Microsoft purchases Cloudyn
Microsoft announces the acquisition of Cloudyn, an Israelian company specialized in management and monitoring tools for Cloud environments.
Cloudyn offers a SaaS service for monitoring and management of multi-Cloud systems ith Azure, AWS, Google Cloud and OpenStack.
“Cloudyn gives enterprise customers tools to identify, measure and analyze consumption, enable accountability and forecast future cloud spending. As a Microsoft partner, Cloudyn has supported cost management for Microsoft Azure and other public clouds, helping customers continuously improve their cloud efficiency. Cloudyn customers have been able to optimize their cloud services usage and costs through automated monitoring, analytics and cost allocation. Cloudyn capabilities will be incorporated into our product portfolio that offers customers the industry’s broadest set of cloud management, security and governance solutions.” says Jeremy Winter, Director of Program Management for Azure Security and Operations Management.
Alibaba Cloud opens datacenters in India and Indonesia
Alibaba Cloud, the cloud division of Alibaba Group -the chinese counterpart to Amazon- announces the opening of three new datacenters in India and Indonesia.
Datacenters are located in Mumbai (2), India, and in Jakarta, Indonesia; the inauguration is expected by May 30, 2018.
With these three new structures, the total number of datacenters owned by the Chinese giant grows to 17, with properties located in China, Australia, Germany, Japan, Hong Kong, Singapore, USA e United Arab Emirates, in addition to India and Indonesia.
"I believe Alibaba Cloud, as the only global cloud services provider originating from Asia, is uniquely positioned with cultural and contextual advantages to provide innovative data intelligence and computing capabilities to customers in this region. Establishing data centers in India and Indonesia will further strengthen our position in the region and across the globe," said Simon Hu, Senior Vice President of Alibaba Group and President of Alibaba Cloud.
Alibaba entered the cloud computing world in 2009, 3 years after Amazon started AWS. Alibaba Cloud is one of the most ambitious projects the Chinese giant is carrying on.
Nutanix and Google announce a partnership
Nutanix and Google announced a strategic partnership at the Nutanix .NEXT Conference 2017.
As a result of the deal, clients of both companies can implement and manage cloud-based or traditional on-premises applications as a unified public cloud service using the infrastructures of Nutanix and Google Cloud Platform (GCP).
Google and Nutanix will work together to address the technology opportunities for building and operating hybrid clouds that combine the best of private cloud architectures and scalable public cloud environments.
Azure Stack to be shipped in September
Azure Stack will be shipped to clients starting in September.
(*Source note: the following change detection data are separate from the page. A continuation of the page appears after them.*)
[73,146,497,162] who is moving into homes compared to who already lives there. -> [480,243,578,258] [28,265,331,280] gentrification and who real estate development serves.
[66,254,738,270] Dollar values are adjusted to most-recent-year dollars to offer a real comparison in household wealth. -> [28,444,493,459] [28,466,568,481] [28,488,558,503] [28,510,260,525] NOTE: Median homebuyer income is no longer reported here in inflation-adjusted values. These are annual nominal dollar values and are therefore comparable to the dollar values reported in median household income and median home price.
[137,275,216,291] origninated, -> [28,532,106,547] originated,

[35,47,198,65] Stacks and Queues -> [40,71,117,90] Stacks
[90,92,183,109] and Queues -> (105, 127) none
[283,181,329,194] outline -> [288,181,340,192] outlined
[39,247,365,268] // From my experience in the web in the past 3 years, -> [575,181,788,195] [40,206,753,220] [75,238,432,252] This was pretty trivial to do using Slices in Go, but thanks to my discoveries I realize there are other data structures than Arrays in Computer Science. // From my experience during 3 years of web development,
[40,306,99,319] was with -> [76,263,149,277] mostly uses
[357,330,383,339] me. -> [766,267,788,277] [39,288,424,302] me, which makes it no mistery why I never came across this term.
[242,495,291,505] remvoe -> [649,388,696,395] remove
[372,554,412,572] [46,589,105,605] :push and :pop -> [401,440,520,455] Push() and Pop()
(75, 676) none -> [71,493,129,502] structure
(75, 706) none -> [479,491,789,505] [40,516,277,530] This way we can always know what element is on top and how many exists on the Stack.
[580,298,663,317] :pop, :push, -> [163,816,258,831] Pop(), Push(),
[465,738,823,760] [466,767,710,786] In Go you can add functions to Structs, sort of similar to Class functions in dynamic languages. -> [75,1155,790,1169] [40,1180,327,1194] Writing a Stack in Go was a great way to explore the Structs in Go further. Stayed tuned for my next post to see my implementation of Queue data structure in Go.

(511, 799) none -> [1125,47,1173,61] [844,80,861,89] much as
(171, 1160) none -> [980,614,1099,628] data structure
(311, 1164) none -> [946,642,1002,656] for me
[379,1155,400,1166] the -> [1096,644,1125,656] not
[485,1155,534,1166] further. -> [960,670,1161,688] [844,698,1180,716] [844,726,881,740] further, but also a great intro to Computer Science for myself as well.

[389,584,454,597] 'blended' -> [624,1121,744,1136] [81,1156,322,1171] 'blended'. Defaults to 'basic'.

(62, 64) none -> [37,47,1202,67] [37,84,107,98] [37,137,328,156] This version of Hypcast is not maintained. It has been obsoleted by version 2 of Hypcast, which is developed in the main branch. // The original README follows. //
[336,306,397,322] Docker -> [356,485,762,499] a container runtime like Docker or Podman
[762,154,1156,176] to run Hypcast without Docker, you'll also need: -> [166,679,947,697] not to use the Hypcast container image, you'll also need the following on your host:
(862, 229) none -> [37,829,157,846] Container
Microsoft announces that its partners (Dell EMC, HPE and Lenovo) are already taking orders for the hardware part of the system.
Azure Stack, presented at Microsoft Inspire 2017, allows clients to have on-premises Azure services, guaranteeing the control of where application and workload lie. Application development and deployment happens with the same approach used with the Azure public cloud: because of that, Microsoft talks about a “totally coherent hybrid cloud platform”.
AWS and VMware together with an hybrid cloud solution?
Citing anonymous sources, The Information reports that VMware and AWS are considering a partnership to design software products for datacenters. No additional details or further information are available.
For AWS, the value of VMware lies in its vast user base in enterprise datacenters, while it’s vital for VMware to help clients to create and manage and hybrid cloud environment that merges on-premises availabilities with the one offered by cloud providers.
The two companies already have a partnership that has been going on since a year, with the aim of helping companies migrating existing VMware environments towards AWS. Essentially VMware sells tools to manage AWS in the same way one manages on-premises VMware products.